> _Before-and-after change records_
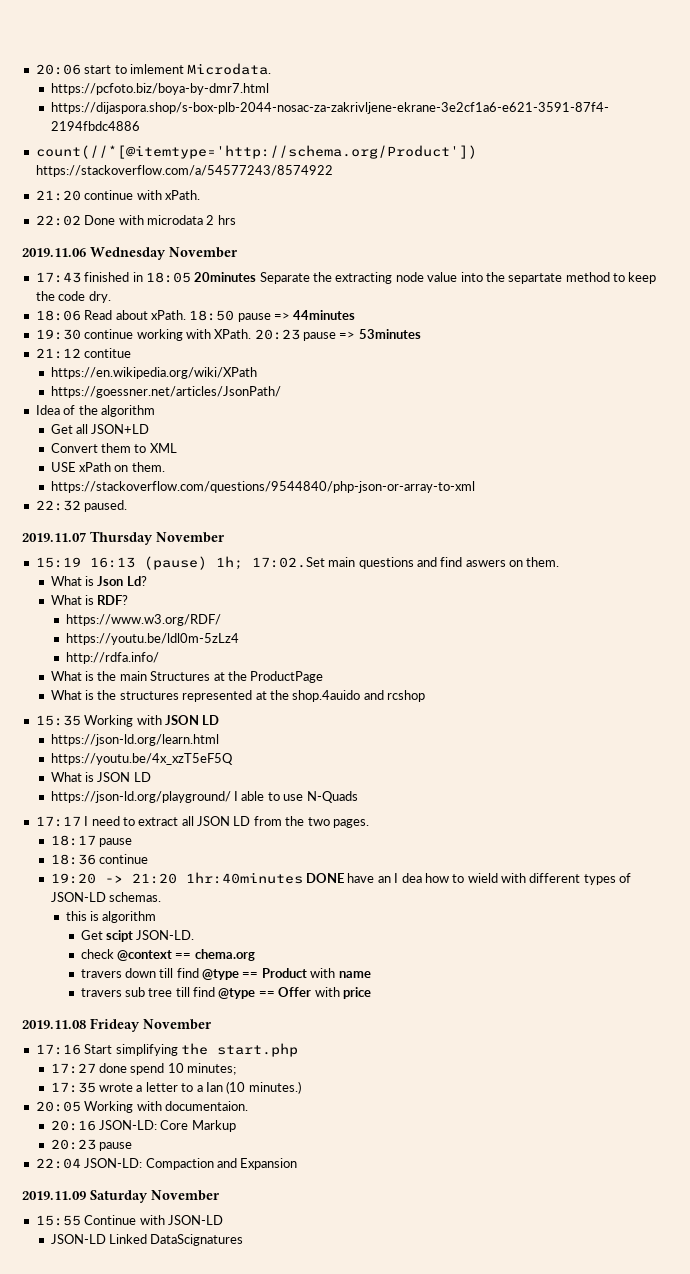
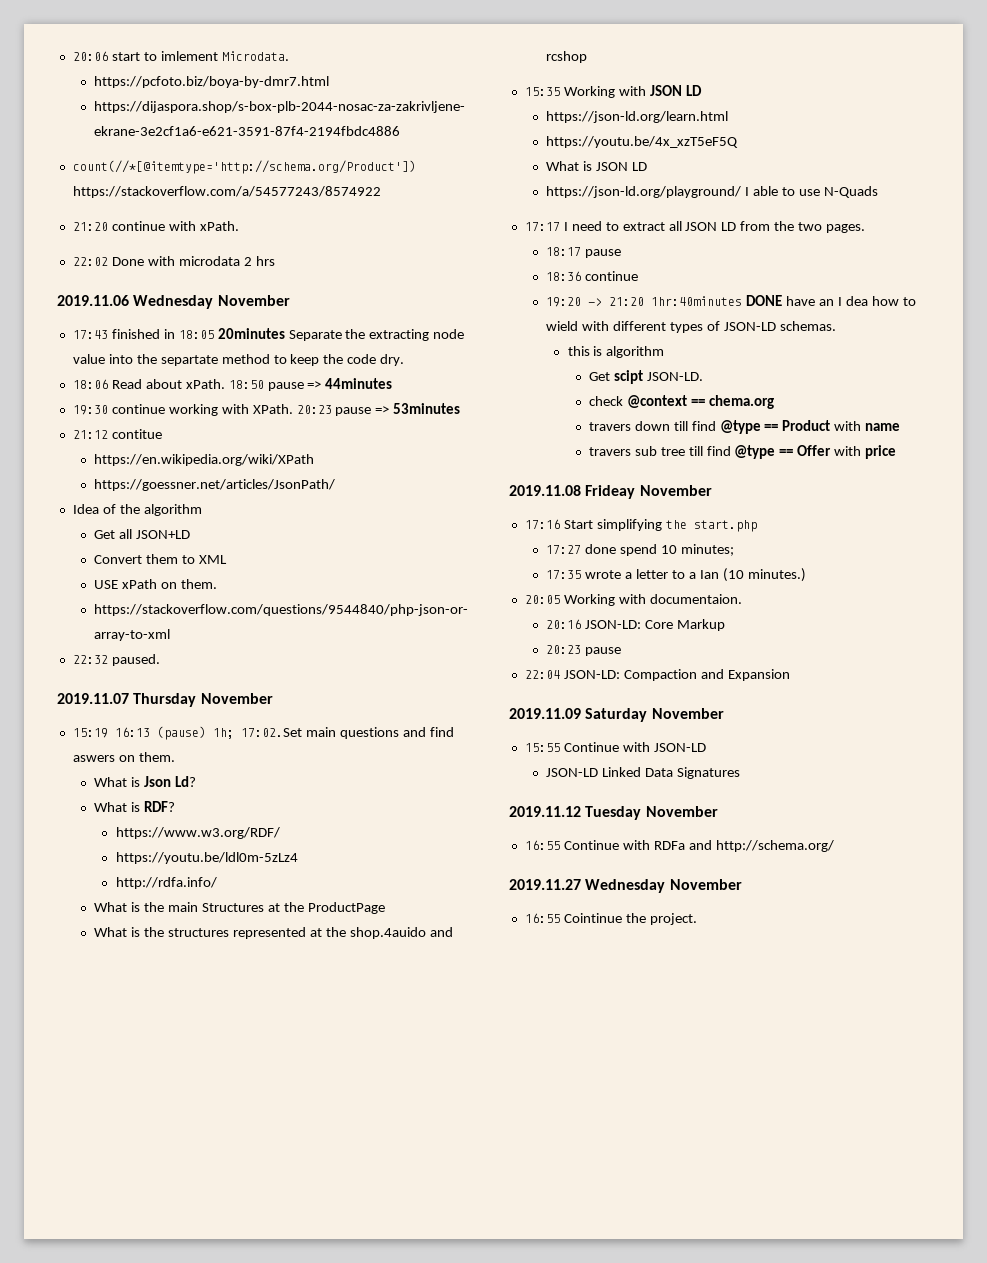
- JSON-LD Linked DataScignatures
+ JSON-LD Linked Data Signatures
+ 2019.11.12 Tuesday November
+ 16:55 Continue with RDFa and http://schema.org/
+ 2019.11.27 Wednesday November
+ 16:55 Cointinue the project.

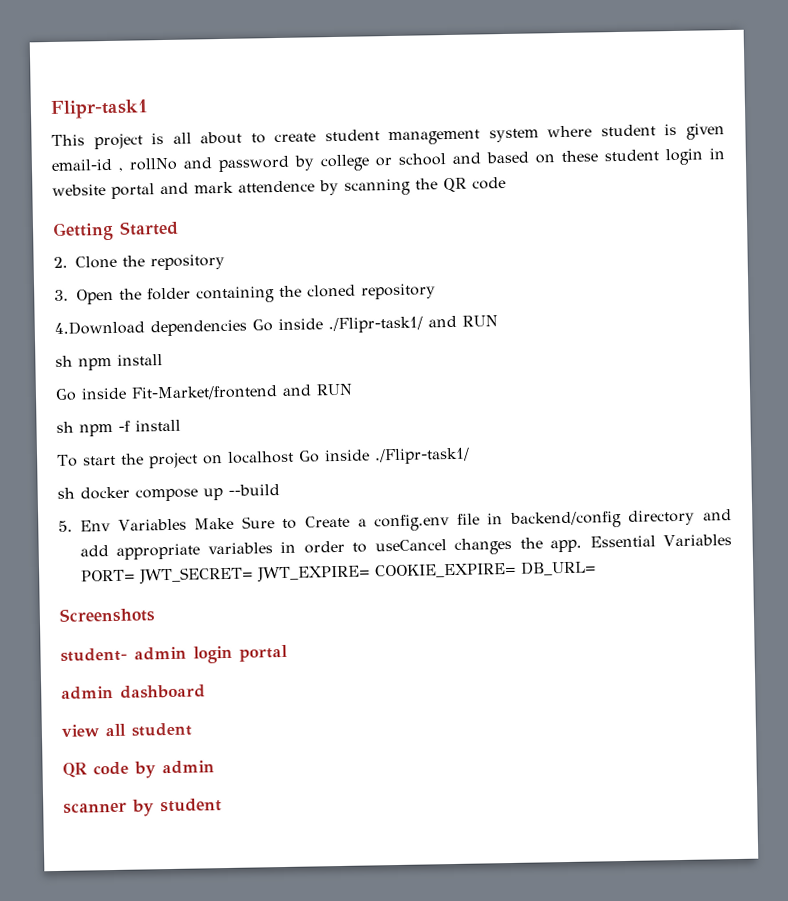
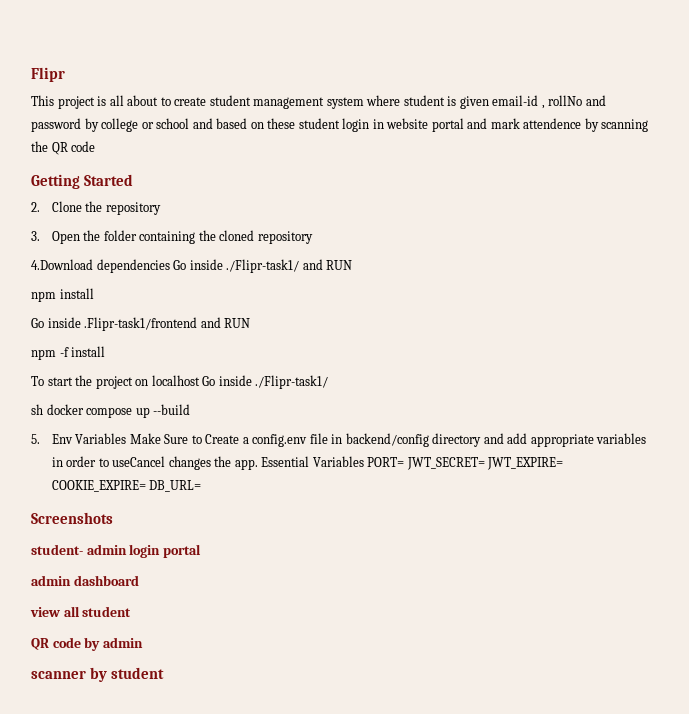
- Flipr-task1
+ Flipr
- sh npm install
+ npm install
- Go inside Fit-Market/frontend and RUN
- sh npm -f install
+ Go inside .Flipr-task1/frontend and RUN
+ npm -f install

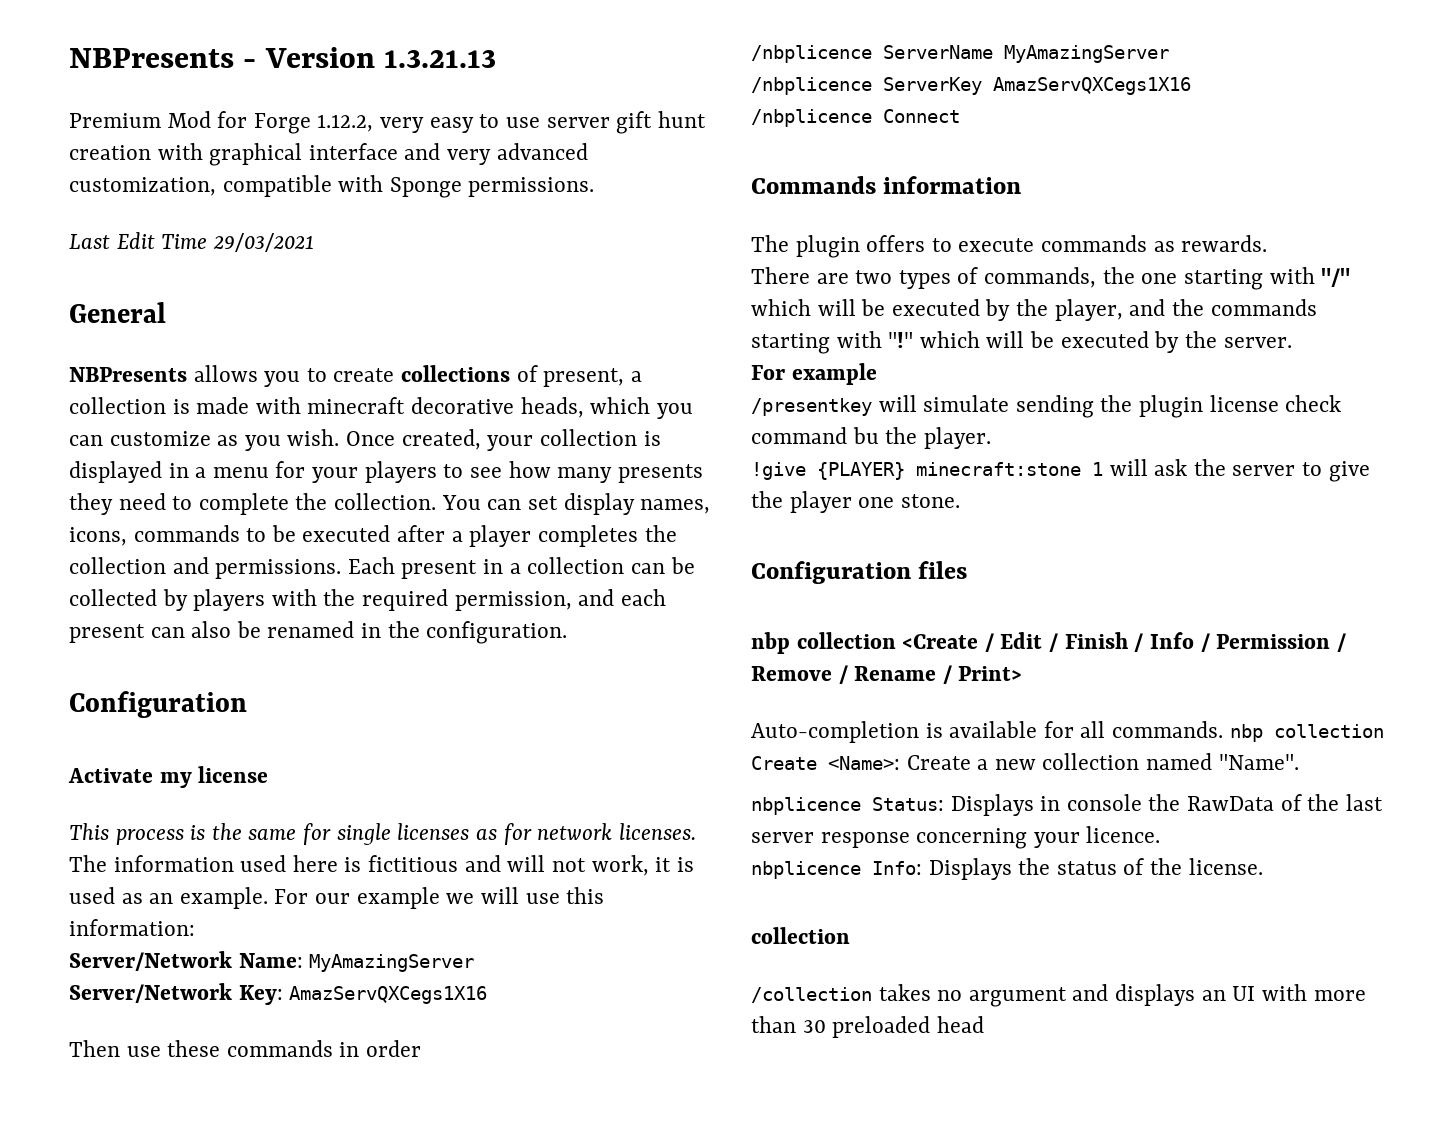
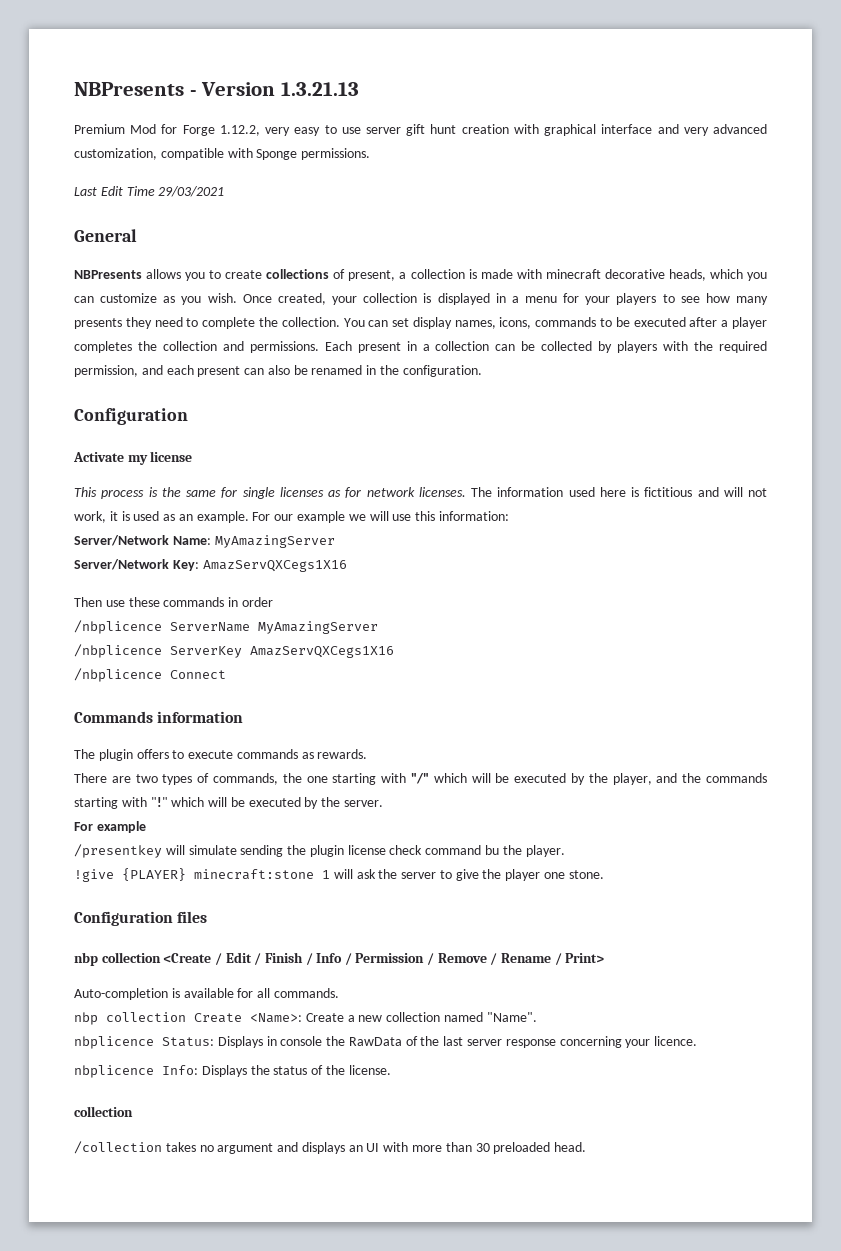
- Auto-completion is available for all commands. nbp collection Create <Name>: Create a new collection named "Name".
+ Auto-completion is available for all commands.
+ nbp collection Create <Name>: Create a new collection named "Name".
- /collection takes no argument and displays an UI with more than 30 preloaded head
+ /collection takes no argument and displays an UI with more than 30 preloaded head.

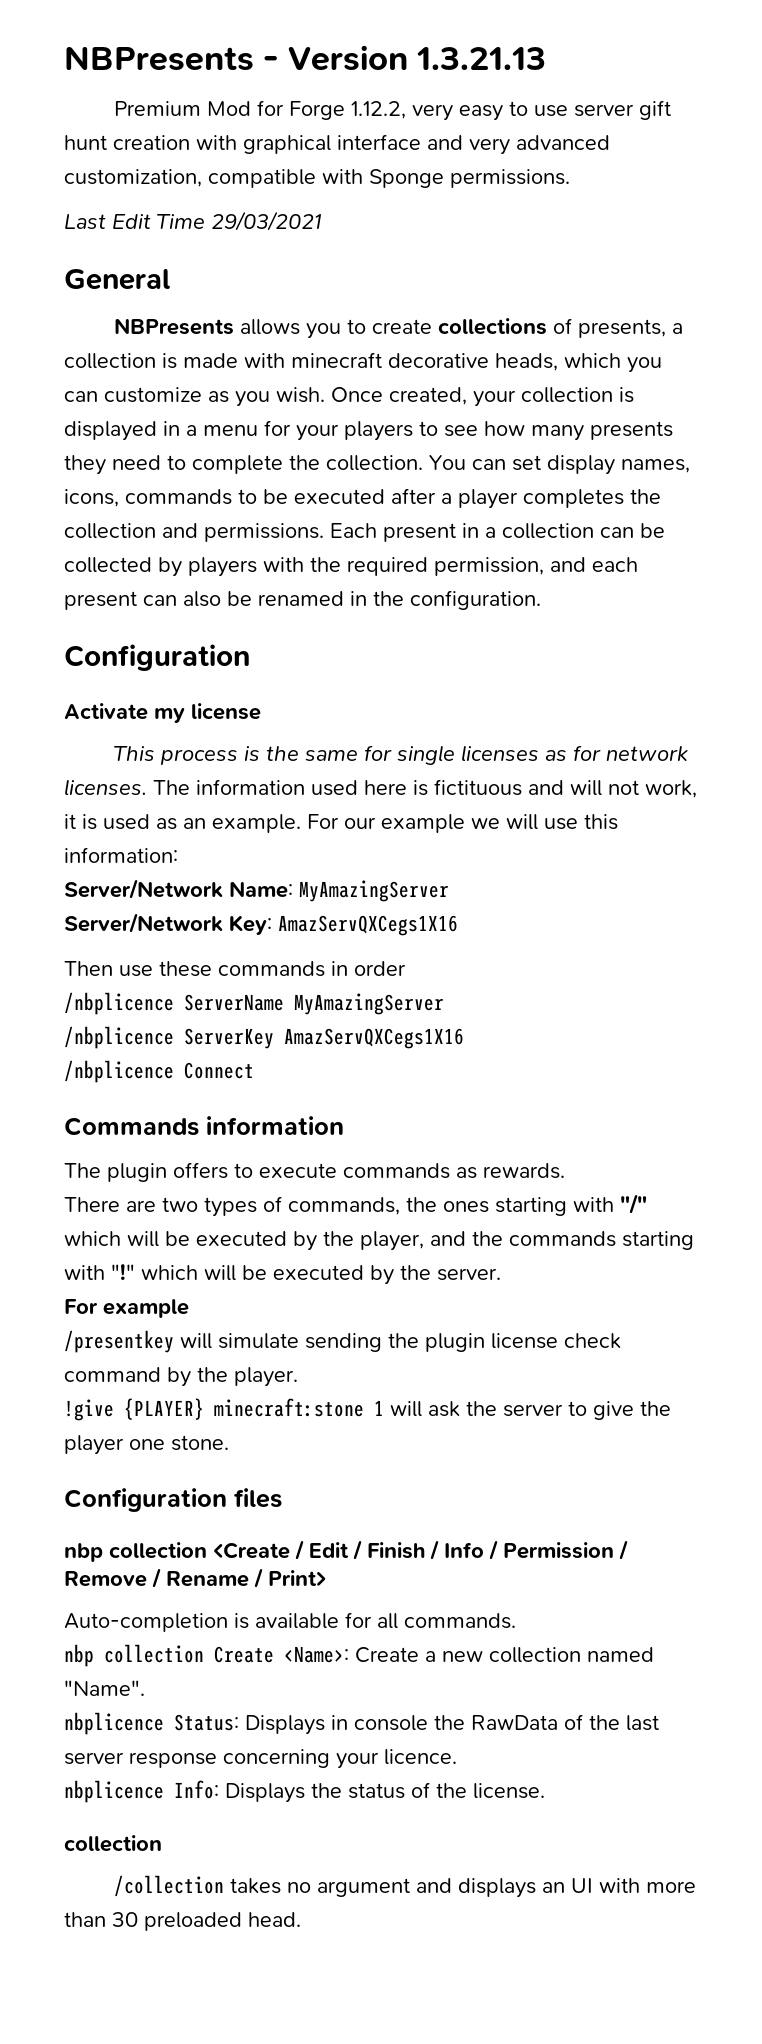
- NBPresents allows you to create collections of present, a collection is made with minecraft decorative heads, which you can customize as you wish.
+ NBPresents allows you to create collections of presents, a collection is made with minecraft decorative heads, which you can customize as you wish.
- The information used here is fictitious and will not work, it is used as an example.
+ The information used here is fictituous and will not work, it is used as an example.
- There are two types of commands, the one starting with "/" which will be executed by the player, and the commands starting with "!" which will be executed by the server.
+ There are two types of commands, the ones starting with "/" which will be executed by the player, and the commands starting with "!" which will be executed by the server.
- /presentkey will simulate sending the plugin license check command bu the player.
+ /presentkey will simulate sending the plugin license check command by the player.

> _WORK ITEM_
Only the text of the records is to be reproduced exactly; skip the pictures.

> _SOLUTION_
- JSON-LD Linked DataScignatures
+ JSON-LD Linked Data Signatures
+ 2019.11.12 Tuesday November
+ 16:55 Continue with RDFa and http://schema.org/
+ 2019.11.27 Wednesday November
+ 16:55 Cointinue the project.

- Flipr-task1
+ Flipr
- sh npm install
+ npm install
- Go inside Fit-Market/frontend and RUN
- sh npm -f install
+ Go inside .Flipr-task1/frontend and RUN
+ npm -f install

- Auto-completion is available for all commands. nbp collection Create <Name>: Create a new collection named "Name".
+ Auto-completion is available for all commands.
+ nbp collection Create <Name>: Create a new collection named "Name".
- /collection takes no argument and displays an UI with more than 30 preloaded head
+ /collection takes no argument and displays an UI with more than 30 preloaded head.

- NBPresents allows you to create collections of present, a collection is made with minecraft decorative heads, which you can customize as you wish.
+ NBPresents allows you to create collections of presents, a collection is made with minecraft decorative heads, which you can customize as you wish.
- The information used here is fictitious and will not work, it is used as an example.
+ The information used here is fictituous and will not work, it is used as an example.
- There are two types of commands, the one starting with "/" which will be executed by the player, and the commands starting with "!" which will be executed by the server.
+ There are two types of commands, the ones starting with "/" which will be executed by the player, and the commands starting with "!" which will be executed by the server.
- /presentkey will simulate sending the plugin license check command bu the player.
+ /presentkey will simulate sending the plugin license check command by the player.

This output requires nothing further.